[User interface change data]
↓↓↓
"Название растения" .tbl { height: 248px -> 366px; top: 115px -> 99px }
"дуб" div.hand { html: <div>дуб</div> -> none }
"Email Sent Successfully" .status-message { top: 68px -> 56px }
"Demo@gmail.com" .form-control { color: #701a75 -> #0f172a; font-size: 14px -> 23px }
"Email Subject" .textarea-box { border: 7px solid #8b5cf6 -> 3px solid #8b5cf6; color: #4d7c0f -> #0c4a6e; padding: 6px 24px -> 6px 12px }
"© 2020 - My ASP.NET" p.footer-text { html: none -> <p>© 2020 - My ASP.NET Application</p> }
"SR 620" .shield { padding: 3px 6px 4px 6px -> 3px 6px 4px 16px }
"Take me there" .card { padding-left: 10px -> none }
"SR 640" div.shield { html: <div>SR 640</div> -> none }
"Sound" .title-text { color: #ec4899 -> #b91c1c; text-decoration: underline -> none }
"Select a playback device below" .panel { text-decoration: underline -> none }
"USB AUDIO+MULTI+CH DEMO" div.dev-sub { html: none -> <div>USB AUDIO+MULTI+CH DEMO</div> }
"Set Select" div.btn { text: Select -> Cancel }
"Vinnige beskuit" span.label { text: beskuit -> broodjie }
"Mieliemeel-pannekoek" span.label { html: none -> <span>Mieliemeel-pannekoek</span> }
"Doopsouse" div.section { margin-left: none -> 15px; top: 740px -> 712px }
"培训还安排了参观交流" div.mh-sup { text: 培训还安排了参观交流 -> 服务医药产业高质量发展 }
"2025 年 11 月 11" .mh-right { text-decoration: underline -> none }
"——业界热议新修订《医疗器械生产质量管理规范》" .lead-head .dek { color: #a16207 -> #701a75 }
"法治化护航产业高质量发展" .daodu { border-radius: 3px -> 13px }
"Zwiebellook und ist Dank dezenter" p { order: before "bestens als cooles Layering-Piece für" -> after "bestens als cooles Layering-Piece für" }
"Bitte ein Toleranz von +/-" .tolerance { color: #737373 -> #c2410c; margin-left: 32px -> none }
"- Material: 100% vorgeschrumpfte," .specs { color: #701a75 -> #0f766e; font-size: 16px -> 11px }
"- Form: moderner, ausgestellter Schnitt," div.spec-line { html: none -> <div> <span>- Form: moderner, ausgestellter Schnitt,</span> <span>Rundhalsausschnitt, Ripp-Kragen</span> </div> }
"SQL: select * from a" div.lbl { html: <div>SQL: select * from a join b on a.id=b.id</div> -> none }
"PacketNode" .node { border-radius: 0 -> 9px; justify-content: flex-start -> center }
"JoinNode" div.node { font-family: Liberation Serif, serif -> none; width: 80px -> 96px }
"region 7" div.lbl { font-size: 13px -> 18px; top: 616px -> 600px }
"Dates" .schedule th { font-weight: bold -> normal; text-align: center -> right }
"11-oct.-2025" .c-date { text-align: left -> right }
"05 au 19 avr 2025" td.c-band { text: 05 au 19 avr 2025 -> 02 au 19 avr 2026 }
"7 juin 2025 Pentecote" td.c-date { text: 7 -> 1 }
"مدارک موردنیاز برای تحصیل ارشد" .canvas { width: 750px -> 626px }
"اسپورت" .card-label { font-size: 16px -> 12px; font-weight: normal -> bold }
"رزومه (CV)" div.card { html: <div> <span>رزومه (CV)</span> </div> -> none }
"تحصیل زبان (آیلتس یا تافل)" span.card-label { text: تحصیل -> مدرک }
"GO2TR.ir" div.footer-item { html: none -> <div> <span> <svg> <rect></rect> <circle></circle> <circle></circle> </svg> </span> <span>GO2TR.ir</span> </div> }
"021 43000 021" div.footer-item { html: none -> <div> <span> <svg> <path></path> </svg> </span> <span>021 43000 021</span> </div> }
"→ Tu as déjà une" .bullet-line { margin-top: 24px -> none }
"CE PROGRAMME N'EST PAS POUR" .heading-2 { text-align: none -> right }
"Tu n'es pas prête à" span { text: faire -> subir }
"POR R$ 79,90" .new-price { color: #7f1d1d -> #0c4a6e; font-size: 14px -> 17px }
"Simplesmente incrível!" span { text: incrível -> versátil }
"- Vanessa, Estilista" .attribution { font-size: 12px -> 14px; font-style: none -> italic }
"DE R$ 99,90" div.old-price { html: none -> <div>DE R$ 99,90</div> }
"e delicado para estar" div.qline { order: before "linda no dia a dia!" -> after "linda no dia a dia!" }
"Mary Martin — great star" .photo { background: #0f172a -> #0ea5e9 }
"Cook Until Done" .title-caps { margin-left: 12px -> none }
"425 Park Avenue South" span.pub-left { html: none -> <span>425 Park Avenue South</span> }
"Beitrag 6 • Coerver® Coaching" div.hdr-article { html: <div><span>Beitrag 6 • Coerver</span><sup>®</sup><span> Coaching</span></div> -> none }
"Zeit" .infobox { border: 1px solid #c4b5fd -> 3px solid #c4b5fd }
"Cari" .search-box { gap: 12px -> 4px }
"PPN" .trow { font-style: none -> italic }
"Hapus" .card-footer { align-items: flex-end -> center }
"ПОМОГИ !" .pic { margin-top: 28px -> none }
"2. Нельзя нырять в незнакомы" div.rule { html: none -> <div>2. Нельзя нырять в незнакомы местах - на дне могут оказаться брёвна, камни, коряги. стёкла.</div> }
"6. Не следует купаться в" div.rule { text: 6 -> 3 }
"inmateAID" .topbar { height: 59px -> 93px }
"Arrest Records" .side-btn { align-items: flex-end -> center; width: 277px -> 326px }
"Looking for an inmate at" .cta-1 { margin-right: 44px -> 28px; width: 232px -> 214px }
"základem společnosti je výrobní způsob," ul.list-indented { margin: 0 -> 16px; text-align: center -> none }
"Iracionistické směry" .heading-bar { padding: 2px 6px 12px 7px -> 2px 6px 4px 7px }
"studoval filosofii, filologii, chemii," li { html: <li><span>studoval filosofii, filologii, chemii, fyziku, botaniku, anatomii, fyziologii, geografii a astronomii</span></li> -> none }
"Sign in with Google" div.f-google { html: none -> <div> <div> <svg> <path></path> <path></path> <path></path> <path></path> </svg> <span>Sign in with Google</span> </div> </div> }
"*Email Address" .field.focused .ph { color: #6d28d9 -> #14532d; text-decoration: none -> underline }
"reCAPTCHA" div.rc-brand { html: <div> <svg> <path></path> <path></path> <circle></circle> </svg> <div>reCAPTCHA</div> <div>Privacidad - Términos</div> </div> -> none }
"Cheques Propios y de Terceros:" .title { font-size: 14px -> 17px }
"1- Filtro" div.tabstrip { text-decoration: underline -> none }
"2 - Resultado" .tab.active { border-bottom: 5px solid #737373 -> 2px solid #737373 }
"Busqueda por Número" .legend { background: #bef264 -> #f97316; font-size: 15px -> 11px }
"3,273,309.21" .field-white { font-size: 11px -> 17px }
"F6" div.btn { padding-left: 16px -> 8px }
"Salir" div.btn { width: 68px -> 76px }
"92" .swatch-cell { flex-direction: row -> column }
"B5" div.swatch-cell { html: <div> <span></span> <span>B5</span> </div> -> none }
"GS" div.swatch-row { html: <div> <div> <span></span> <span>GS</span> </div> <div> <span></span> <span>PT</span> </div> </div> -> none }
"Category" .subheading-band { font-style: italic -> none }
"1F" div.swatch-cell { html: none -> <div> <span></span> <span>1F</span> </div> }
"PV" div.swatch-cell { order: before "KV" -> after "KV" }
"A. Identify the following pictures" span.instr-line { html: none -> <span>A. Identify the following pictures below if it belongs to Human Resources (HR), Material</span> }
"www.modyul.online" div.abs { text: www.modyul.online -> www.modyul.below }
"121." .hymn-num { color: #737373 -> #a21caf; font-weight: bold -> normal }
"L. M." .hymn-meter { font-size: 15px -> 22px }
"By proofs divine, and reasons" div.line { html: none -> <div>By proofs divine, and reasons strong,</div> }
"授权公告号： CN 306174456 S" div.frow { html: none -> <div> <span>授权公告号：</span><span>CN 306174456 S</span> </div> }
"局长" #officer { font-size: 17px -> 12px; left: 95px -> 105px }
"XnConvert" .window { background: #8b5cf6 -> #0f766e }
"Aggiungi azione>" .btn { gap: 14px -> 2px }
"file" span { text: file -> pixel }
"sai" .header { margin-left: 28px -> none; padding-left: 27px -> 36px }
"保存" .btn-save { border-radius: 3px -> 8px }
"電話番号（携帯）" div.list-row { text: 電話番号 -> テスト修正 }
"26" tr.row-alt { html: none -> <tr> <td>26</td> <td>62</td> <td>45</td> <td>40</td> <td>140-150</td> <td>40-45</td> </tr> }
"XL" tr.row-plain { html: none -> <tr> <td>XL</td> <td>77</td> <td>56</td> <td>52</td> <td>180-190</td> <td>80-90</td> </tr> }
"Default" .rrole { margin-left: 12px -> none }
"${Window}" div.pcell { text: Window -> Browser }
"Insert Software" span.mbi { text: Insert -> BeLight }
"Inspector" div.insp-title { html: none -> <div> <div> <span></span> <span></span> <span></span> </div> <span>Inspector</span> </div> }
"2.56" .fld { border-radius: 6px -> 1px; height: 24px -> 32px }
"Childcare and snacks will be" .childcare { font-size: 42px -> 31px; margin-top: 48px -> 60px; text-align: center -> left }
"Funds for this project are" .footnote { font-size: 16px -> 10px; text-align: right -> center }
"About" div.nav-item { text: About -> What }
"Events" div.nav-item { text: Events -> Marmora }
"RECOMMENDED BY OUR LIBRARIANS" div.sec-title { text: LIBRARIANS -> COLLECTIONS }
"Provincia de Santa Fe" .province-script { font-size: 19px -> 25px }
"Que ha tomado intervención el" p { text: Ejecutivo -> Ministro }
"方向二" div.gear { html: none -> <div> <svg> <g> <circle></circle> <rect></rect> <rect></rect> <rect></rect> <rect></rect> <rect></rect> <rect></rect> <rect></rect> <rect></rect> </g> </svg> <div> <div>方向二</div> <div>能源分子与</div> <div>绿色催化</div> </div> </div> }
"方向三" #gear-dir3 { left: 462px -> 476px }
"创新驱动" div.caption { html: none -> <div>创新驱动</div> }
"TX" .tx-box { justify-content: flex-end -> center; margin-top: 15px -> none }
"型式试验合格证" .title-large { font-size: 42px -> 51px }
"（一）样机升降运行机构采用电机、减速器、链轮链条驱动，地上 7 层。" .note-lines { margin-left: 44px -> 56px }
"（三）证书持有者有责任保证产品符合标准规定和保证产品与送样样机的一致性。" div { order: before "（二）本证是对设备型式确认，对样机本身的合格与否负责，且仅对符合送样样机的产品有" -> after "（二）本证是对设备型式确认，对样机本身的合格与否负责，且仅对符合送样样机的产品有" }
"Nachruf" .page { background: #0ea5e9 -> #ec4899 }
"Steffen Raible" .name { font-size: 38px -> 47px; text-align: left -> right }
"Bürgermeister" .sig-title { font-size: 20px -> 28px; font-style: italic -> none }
↑↑↑
### PROBLEM TO WORK ON
Among the entries above, the lines between the ones containing "PROGRAMME N'EST PAS" and "text: incrível ->", inclusive, are to be transcribed exactly. No other line is to be given.

### RESULT FOR THIS TASK
"CE PROGRAMME N'EST PAS POUR" .heading-2 { text-align: none -> right }
"Tu n'es pas prête à" span { text: faire -> subir }
"POR R$ 79,90" .new-price { color: #7f1d1d -> #0c4a6e; font-size: 14px -> 17px }
"Simplesmente incrível!" span { text: incrível -> versátil }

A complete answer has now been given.